Indeterminação

Em busca de refúgio recorri à escrita, tentando colocar em palavras os sentimentos repugnantes que me rodeiam, tentando, por meio de letras, formar sentenças coerentes que transcrevam as diferentes coisas que se passam na minha cabeça.

Minha mente está caminhando para a ruína, em determinado momento da minha existência comecei a fingir demência quanto às minhas vontades e agora, beirando os dezessete anos, me arrependo amargamente por ter feito tudo aquilo apenas em buscar de aceitação, mas como sair deste ciclo vicioso?

Vivendo como em um livro muito mal escrito, tenho fortes inclinações ao fracasso e mesmo tentando fielmente, não consigo vencer o forte clima de suspense genérico que se instala quando o assunto é a minha vida, esta me perturba desde que tenho algum neurônio que me faz raciocinar além do "Mamãe" e "Papai" que aprendi na época de berço, mas perturbar-me é o de menos, além de passar lenta e torturantemente ela faz questão de me pregar peças o tempo inteiro, embora sejam peças previsíveis, como em histórias de mistério escritas para crianças, o culpado está sempre bem visível.

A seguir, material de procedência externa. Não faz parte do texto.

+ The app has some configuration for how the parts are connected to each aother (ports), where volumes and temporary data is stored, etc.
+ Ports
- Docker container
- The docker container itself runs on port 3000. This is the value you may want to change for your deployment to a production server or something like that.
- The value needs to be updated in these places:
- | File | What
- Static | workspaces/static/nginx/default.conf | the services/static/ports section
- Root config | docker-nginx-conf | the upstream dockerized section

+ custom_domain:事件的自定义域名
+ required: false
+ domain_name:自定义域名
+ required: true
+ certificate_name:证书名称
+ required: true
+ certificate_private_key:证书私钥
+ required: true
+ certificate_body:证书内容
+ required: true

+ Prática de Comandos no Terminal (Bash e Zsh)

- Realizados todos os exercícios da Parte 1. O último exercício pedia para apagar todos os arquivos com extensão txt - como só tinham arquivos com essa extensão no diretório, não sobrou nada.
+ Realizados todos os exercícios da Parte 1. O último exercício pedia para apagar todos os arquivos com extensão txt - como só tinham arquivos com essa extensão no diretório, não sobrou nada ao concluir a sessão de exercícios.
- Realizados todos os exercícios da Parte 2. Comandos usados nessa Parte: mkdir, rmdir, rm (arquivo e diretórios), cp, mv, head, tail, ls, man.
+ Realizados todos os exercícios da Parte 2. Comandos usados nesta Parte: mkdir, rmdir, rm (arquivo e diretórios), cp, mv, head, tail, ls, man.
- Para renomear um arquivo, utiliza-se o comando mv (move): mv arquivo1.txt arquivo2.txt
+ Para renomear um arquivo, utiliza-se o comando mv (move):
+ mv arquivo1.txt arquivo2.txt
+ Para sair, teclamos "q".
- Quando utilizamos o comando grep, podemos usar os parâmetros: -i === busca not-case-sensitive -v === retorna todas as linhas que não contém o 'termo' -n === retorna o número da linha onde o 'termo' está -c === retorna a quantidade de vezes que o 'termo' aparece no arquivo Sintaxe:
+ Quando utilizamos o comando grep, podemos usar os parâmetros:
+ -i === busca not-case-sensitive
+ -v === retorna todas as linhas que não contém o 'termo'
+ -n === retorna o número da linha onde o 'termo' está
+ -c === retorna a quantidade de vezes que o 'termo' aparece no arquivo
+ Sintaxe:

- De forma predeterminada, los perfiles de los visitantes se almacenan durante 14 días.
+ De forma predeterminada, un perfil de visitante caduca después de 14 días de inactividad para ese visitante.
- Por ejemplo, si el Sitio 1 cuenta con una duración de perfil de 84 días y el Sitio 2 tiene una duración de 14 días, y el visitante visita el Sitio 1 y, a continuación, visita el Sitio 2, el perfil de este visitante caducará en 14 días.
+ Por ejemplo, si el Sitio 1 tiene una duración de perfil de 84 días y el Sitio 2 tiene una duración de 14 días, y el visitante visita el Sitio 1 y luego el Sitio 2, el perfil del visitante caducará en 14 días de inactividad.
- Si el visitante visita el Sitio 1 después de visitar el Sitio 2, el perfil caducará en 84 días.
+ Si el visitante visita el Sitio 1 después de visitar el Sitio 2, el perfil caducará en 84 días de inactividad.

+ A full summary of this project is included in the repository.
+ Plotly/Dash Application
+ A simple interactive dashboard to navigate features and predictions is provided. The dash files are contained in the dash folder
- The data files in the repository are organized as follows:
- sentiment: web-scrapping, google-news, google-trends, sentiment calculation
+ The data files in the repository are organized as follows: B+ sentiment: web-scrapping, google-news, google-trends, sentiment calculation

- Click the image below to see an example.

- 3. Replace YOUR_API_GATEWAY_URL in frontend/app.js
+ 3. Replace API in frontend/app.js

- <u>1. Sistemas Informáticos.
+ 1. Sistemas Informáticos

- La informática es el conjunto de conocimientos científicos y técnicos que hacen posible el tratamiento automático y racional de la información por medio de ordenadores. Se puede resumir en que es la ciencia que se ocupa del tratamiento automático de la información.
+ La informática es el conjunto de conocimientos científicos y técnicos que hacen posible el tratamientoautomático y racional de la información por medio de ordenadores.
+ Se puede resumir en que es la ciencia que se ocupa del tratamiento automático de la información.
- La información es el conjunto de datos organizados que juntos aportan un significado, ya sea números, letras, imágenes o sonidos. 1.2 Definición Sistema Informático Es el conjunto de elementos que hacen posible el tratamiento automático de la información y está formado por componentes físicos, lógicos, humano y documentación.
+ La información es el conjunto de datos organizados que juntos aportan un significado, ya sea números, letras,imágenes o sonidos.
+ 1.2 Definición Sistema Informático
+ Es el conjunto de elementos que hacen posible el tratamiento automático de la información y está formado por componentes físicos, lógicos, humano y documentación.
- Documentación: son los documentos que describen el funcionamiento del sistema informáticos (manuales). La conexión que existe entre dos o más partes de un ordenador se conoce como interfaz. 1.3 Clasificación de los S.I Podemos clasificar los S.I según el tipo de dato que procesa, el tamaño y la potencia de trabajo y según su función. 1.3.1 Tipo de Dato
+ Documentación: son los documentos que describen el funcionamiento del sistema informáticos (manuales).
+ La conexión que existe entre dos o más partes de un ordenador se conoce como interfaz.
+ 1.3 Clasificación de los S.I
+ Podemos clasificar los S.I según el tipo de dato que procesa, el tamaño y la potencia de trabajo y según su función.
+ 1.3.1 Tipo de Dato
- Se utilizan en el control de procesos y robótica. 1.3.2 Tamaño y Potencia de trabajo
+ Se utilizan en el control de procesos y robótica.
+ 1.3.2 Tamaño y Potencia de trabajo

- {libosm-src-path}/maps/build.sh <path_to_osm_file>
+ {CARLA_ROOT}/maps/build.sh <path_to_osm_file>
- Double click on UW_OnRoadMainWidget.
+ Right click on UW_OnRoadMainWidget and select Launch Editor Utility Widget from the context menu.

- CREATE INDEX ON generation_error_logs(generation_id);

A vida se assemelha aos artigos, estes podem se modificar de várias formas, assim como podem definir certos aspectos dentro de um texto e tendo como base esta visão, a vida é mutável, se adequando à cada ser existente neste mundo sensível, salientado por Platão como um mundo ilusório e meramente feito de cópias, e assim também podendo definir o destino que estes seres terão, obviamente com a ressalva de que o contexto pode modificar a função do artigo.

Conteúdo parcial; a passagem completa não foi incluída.